There wasn’t widespread enthusiasm for it through our technical community at Boeing. So I went to Joe Clark at Aviation Partners [in Seattle, which had developed the winglet concept for business jets] and we basically made out a one-page agreement. But when it came time to bolt them onto an airplane for flight testing, Boeing said it had no test airplanes available. So I went over to Hapag Lloyd to talk with some friends from my days in European sales and got them to agree on a hand-shake to loan us their airplane, provided I would give them the winglets if they worked. And if the winglets worked, they were very interested in installing them on their entire fleet. They operate a big charter/tour fleet of about twenty-five 737s. So we borrowed the airplane for about six weeks, and now the winglet is standard on all BBJs.
In competition with the Airbus Corporate Jetliner, the BBJ seems to be the winner. Why?
We had about a one-year jump on Airbus. In fact, I met an executive from Airbus who told me not long after we announced the BBJ, “For once–and this is the only time we admit it–Boeing did something right, and we’re going to do the same.” In 1997 they announced the ACJ at the Paris Air Show.
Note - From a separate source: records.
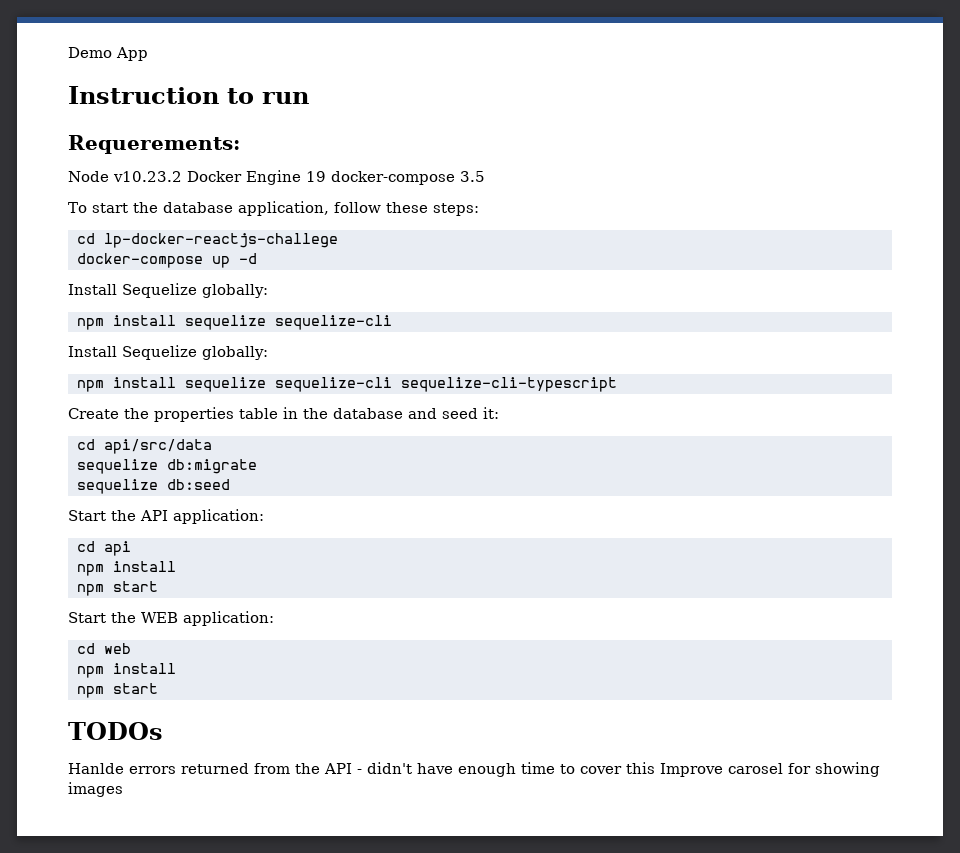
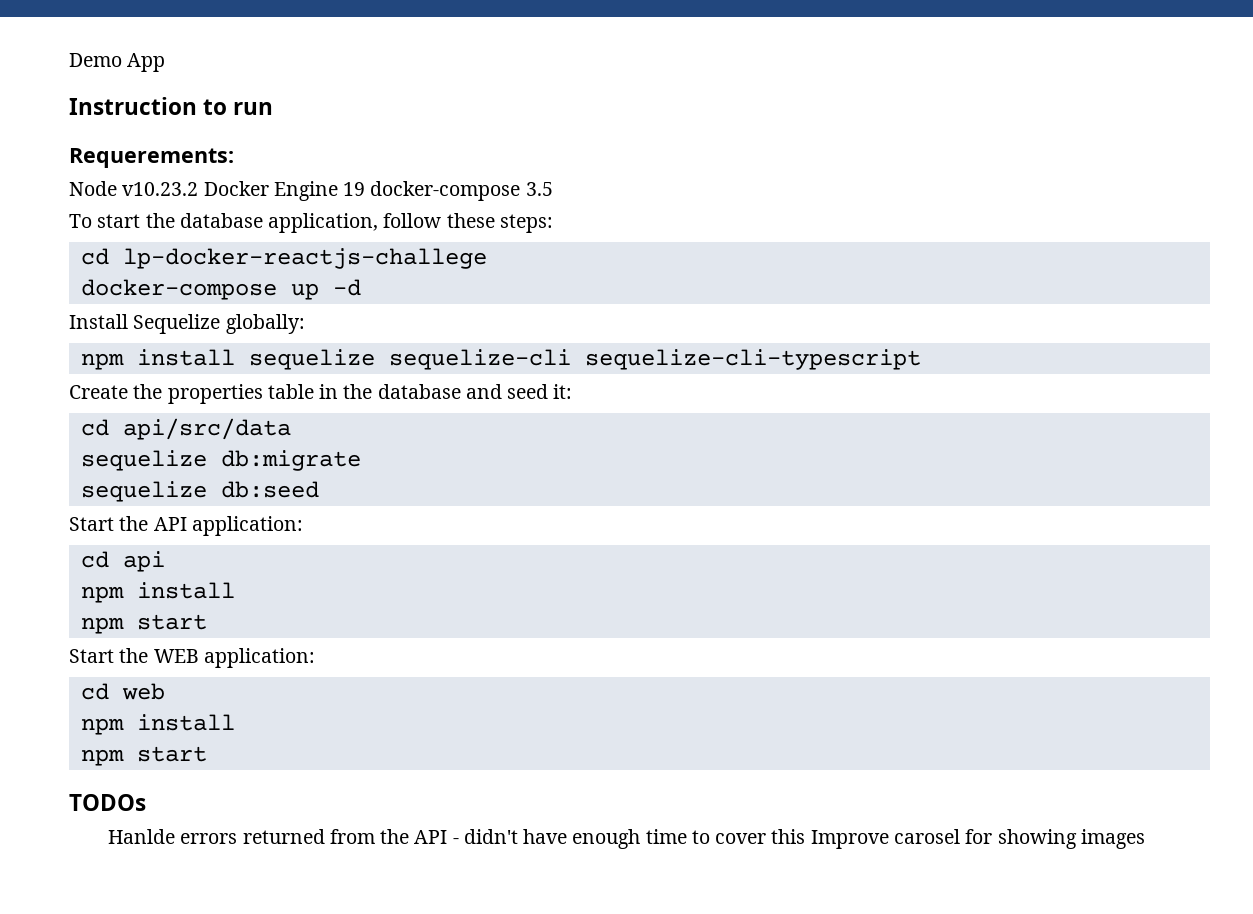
  docker-compose up -d
- Install Sequelize globally:
- npm install sequelize sequelize-cli

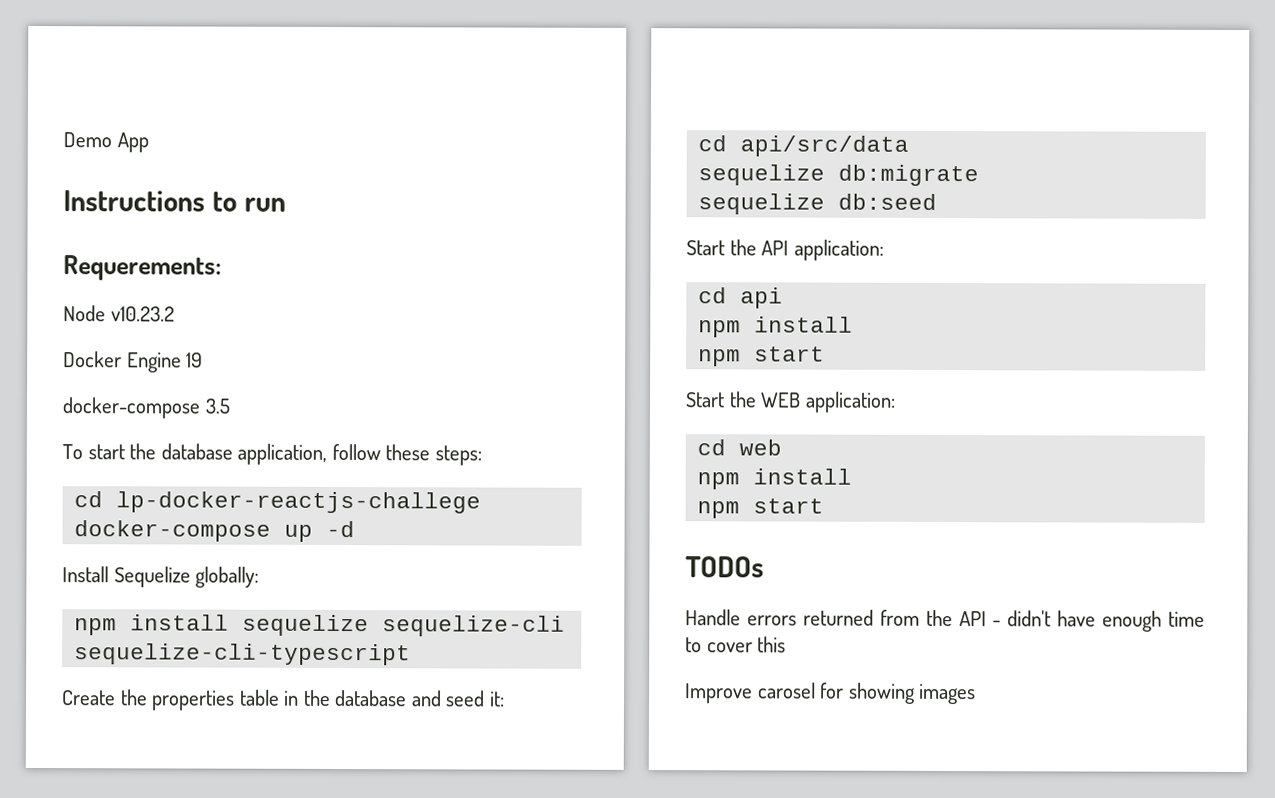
- Instruction to run
+ Instructions to run
- Node v10.23.2 Docker Engine 19 docker-compose 3.5
+ Node v10.23.2
+ Docker Engine 19
+ docker-compose 3.5
- Hanlde errors returned from the API - didn't have enough time to cover this Improve carosel for showing images
+ Handle errors returned from the API - didn't have enough time to cover this
+ Improve carosel for showing images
But it doesn’t have the range or the support. They’ve talked about orders for 18 ACJs, but I think the real number is more like 12.
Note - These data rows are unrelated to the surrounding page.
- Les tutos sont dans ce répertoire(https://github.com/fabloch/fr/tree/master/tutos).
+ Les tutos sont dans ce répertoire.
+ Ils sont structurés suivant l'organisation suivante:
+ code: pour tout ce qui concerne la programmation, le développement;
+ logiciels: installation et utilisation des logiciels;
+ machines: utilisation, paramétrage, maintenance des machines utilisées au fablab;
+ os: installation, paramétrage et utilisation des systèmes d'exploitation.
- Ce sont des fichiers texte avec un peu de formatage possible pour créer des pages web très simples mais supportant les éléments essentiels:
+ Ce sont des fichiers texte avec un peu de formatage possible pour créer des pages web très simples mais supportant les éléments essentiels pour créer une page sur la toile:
What would you do differently?
Not a lot, but I would have put more emphasis on the interior-completion aspect of the program, even though it was not our primary responsibility. We drastically underestimated the issues and problems that would be encountered by the completion centers Boeing selected. We simply didn’t know a lot about that aspect of the process, and it was a painful experience. Because some of the completion centers missed their target delivery dates by a year or more, it was a rather rocky start.
What is the greatest disappointment with regard to the program?
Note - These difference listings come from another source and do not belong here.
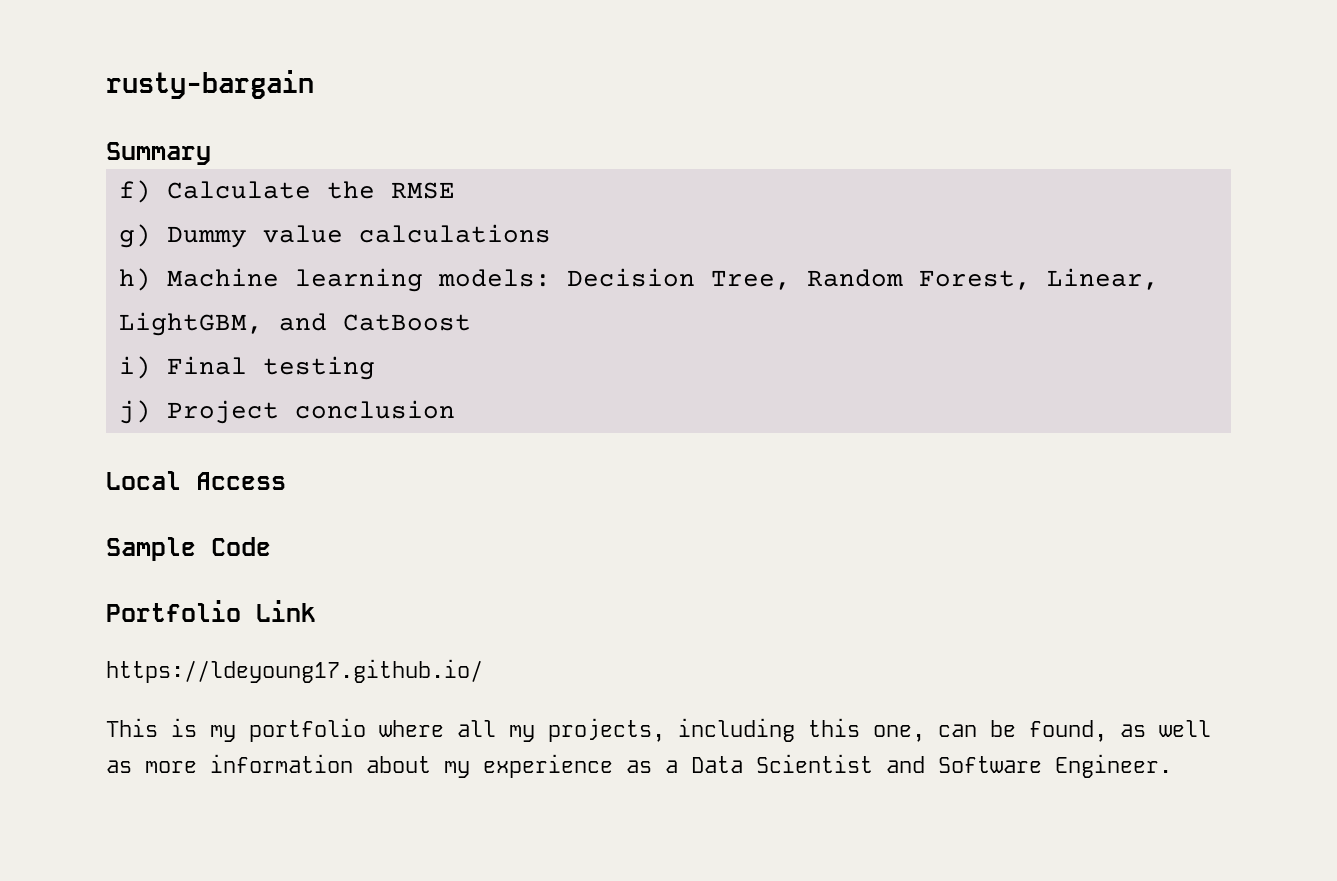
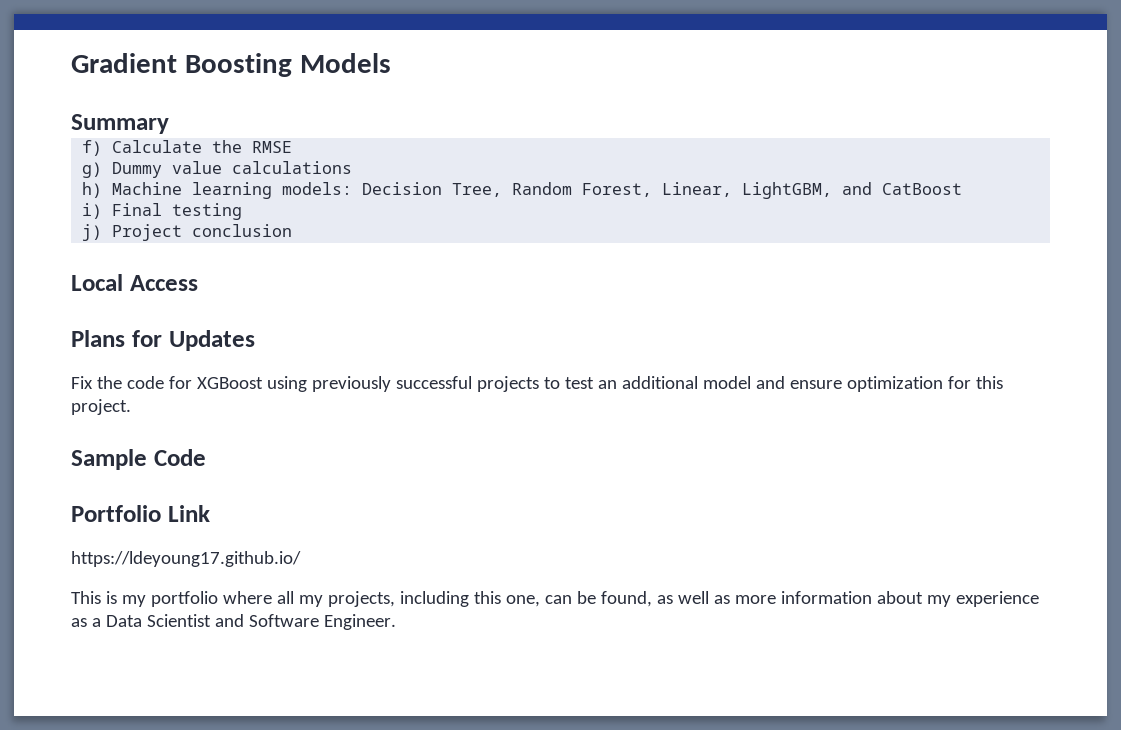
- rusty-bargain
+ Gradient Boosting Models
+ Plans for Updates
+ Fix the code for XGBoost using previously successful projects to test an additional model and ensure optimization for this project.

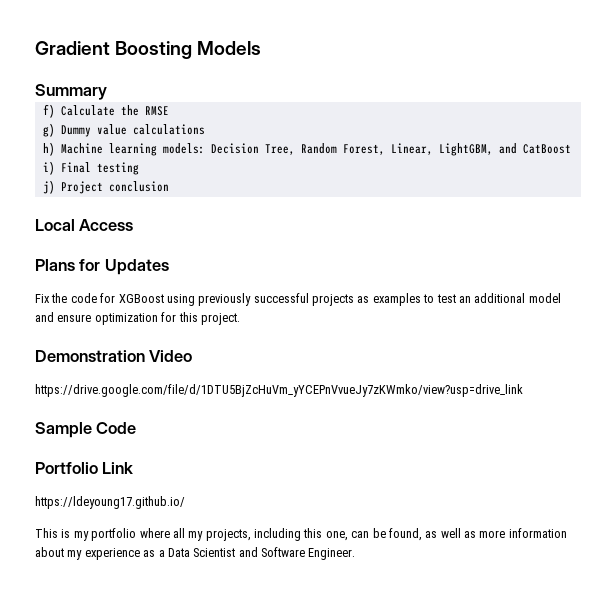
- Fix the code for XGBoost using previously successful projects to test an additional model and ensure optimization for this project.
+ Fix the code for XGBoost using previously successful projects as examples to test an additional model and ensure optimization for this project.
+ Demonstration Video
+ https://drive.google.com/file/d/1DTU5BjZcHuVm_yYCEPnVvueJy7zKWmko/view?usp=drive_link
Even though we’ve exceeded our market projections by a lot, it has been fairly slow lately. I was hoping we would be at 100 orders by the time I retired, but that’s not happening for several reasons–the economic slowdown last summer combined with the effect of September 11, and a disappointing market response. We thought Fortune 100 and Fortune 500 companies would have bought into the program with more enthusiasm.
Where will Boeing Business Jets go from here?
I see the company moving into a more mature stage, where the product is recognized and is showing up on ramps all over the world. With regard to improvements in the airplane, we’re getting close to high-speed Internet, and Free Flight capability is a high priority. We also have a program to reduce the cabin altitude. We now have the BBJ2, and eventually we’ll have to get into something bigger–a BBJ3 or maybe a supersonic BBJ– but that’s still out there. And there is potential to increase the Mach number by an increase in engine thrust. We’ve flight tested the BBJ with winglets to Mach 0.91 and we have those results in the can, so an Mmo of Mach 0.84 is a possibility.
What’s in Borge Boeskov’s future?
I’m going to stay right here in Seattle, and maybe spend more time in our home in Sun Valley; more fishing and skiing. I’m not decoupling from the world. I’ve been lecturing at the University of Washington and helping on some projects there, and I want to give something back to the community.
So you won’t be moving to Airbus?
That’s for darn sure. I’ve had several opportunities to go to Airbus in my career. In the late 1970s and early 1980s Airbus was looking for people in the aerospace industry–in the U.S. and Europe–and offering them double their salary to move to Toulouse [France, where Airbus is based]. Some people actually left. I had two of those offers, but I never came close to accepting. I have Boeing running in my veins.